I note the coalition have proposed some amendments that deal with right of veto for farmers, and I think that they are sensible provisions and something that has been discussed out in the community for a long period of time. Having said that, I do note other aspects of the bill that require increased consultation with the community at various decision-making levels and require decision-makers under the act to take into account the additional social, economic and environmental factors. One of the interesting points, too, that is important to raise is that it obliges the holders of production licences for offshore petroleum under the act to provide domestic consumers with an equal first or reasonable opportunity to buy any new petroleum discovered under the acreage release areas from 2018 onwards. Again that has been the subject of much debate and consternation over a point in time, and I think that is a very good provision of the bill.

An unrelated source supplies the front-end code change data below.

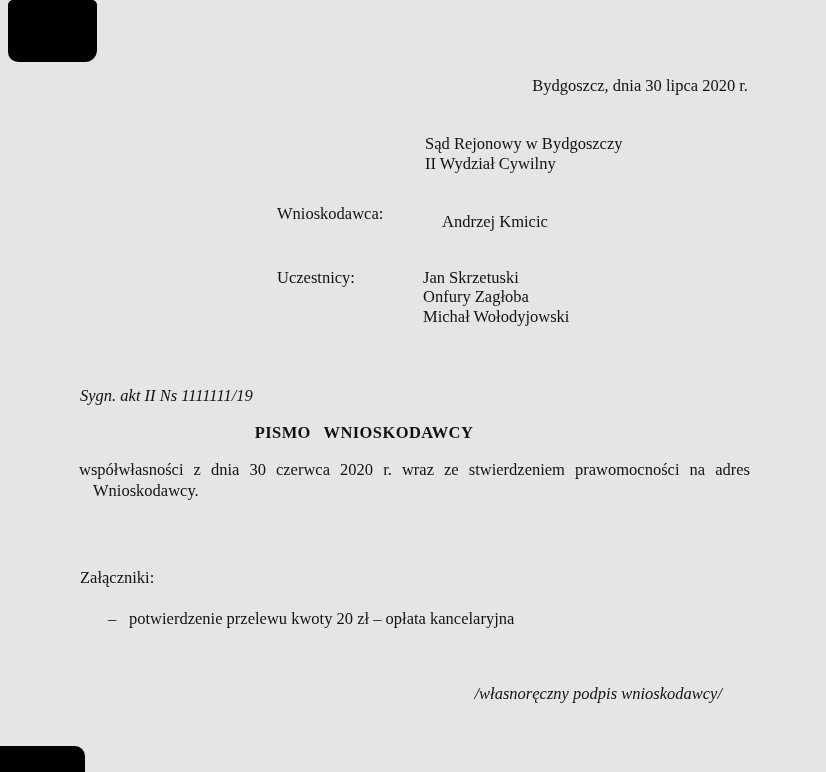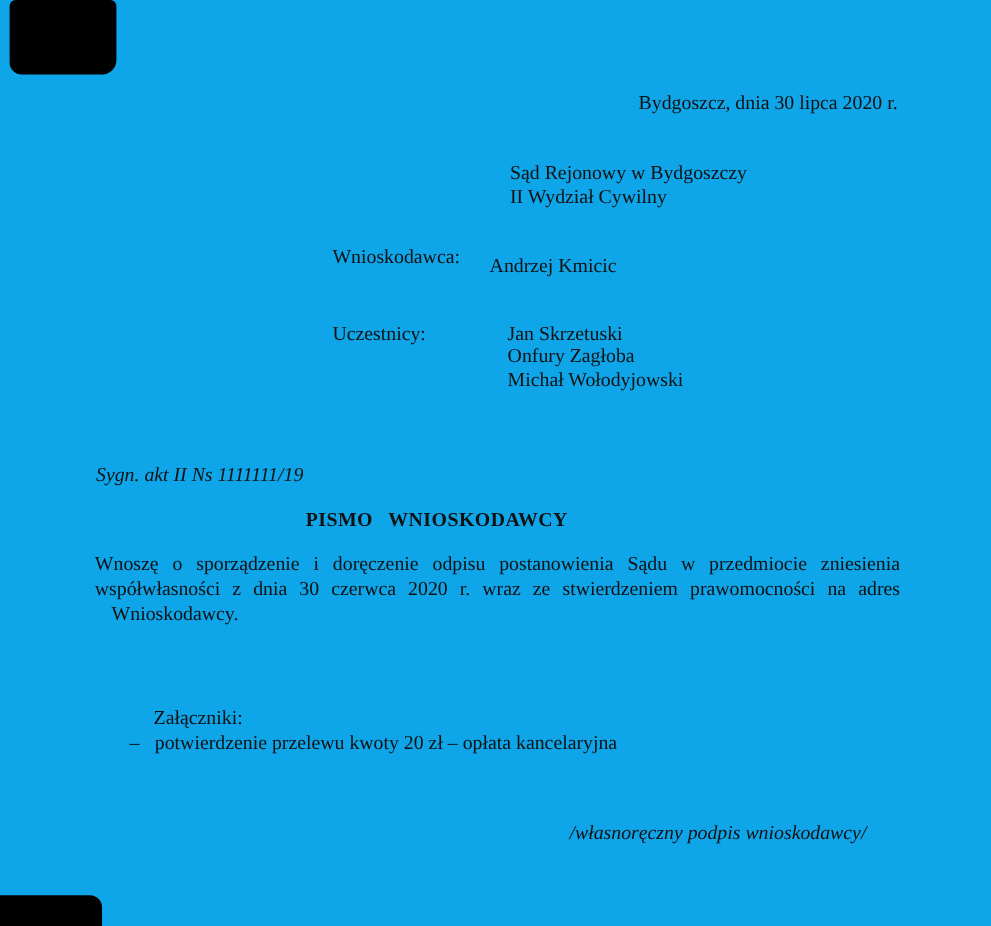--- a/index.html
+++ b/index.html
@@ -1,57 +1,57 @@
 <!DOCTYPE html>
 <html><head>
 <meta charset="utf-8">
 <style>
   * { margin: 0; padding: 0; box-sizing: border-box; }
   html, body { background: #ffffff; }
   .page {
     position: relative;
     width: 826px;
     height: 772px;
-    background: #0ea5e9;
+    background: #e5e5e5;
     overflow: hidden;
     font-family: "Liberation Serif", "DejaVu Serif", serif;
     font-size: 16.5px;
     line-height: 20px;
     color: #111111;
   }
   .abs { position: absolute; white-space: nowrap; }
   .corner-mark { position: absolute; background: #000000; }
   .corner-top-left {
     left: 8px; top: 0; width: 89px; height: 62px;
     border-radius: 5px 5px 12px 10px;
   }
   .corner-bottom-left {
     left: 0; top: 746px; width: 85px; height: 26px;
     border-radius: 0 10px 0 0;
   }
   .date-line { right: 78px; top: 76px; text-align: right; }
   .court-block { left: 425px; top: 134px; }
   .applicant-label { left: 277px; top: 204px; }
-  .applicant-name { left: 408px; top: 212px; }
+  .applicant-name { left: 442px; top: 212px; }
   .participants-label { left: 277px; top: 268px; }
   .participants-names { left: 423px; top: 268px; line-height: 19.4px; }
   .case-number { left: 80px; top: 346px; font-style: italic; margin-top: 40px; }
   .doc-heading {
     left: 0; top: 423px; width: 728px;
     text-align: center; font-weight: bold;
     white-space: pre; letter-spacing: 0.4px; word-spacing: 2px;
   }
   .body-paragraph {
     left: 79px; top: 459px; width: 671px;
     line-height: 21px; white-space: normal;
   }
   .body-line { text-align: justify; }
   .body-line.full { text-align-last: justify; }
   .body-line.last { text-align: left; margin-left: 14px; }
-  .attachments-label { left: 80px; top: 588px; margin-left: 48px; }
+  .attachments-label { left: 80px; top: 568px; }
   .attachment-item { left: 108px; top: 609px; display: flex; }
   .attachment-bullet { display: inline-block; width: 21px; flex: 0 0 21px; }
   .signature-line { right: 104px; top: 684px; font-style: italic; text-align: right; }
 </style>
 </head>
 <body>
 
 <div class="page">
 
   <div class="corner-mark corner-top-left"></div>
@@ -72,21 +72,20 @@
     <div>Jan Skrzetuski</div>
     <div>Onfury Zagłoba</div>
     <div>Michał Wołodyjowski</div>
   </div>
 
   <div class="abs case-number">Sygn. akt II Ns 1111111/19</div>
 
   <div class="abs doc-heading">PISMO  WNIOSKODAWCY</div>
 
   <div class="abs body-paragraph">
-    <div class="body-line full">Wnoszę o sporządzenie i doręczenie odpisu postanowienia Sądu w przedmiocie zniesienia</div>
     <div class="body-line full">współwłasności z dnia 30 czerwca 2020 r. wraz ze stwierdzeniem prawomocności na adres</div>
     <div class="body-line last">Wnioskodawcy.</div>
   </div>
 
   <div class="abs attachments-label">Załączniki:</div>
   <div class="abs attachment-item">
     <span class="attachment-bullet">–</span>
     <span>potwierdzenie przelewu kwoty 20 zł – opłata kancelaryjna</span>
   </div>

Just in closing, with everything that is going on at the moment in terms of COVID-19 and the economic impacts to business and industry in Victoria and indeed across the world, it just really makes sense to me that we have to look after our own backyard and ensure that we have adequate supply of energy in this state. Opening up this program for onshore conventional gas exploration and production I think is a sensible move. It has obviously been called for by industry for some period of time, but if we can provide that security of supply and if we have got adequate resources, I really believe in the market. It will drive down prices and give Victorian businesses and companies a competitive advantage. People talk all the time about, ‘Well, we have lost a lot of manufacturing to overseas’. There are myriad reasons for that, but I am sure one element of that is the cost of essential services and sources such as power. We might not be able to compete on labour against some countries, but it would be nice to think that we can compete when it comes to security of energy and energy supply—and prices are a big factor of that. So I do commend the government for bringing in this bill. I think it has been very well supported across all political parties, and I will view with interest the amendments as proposed by the coalition.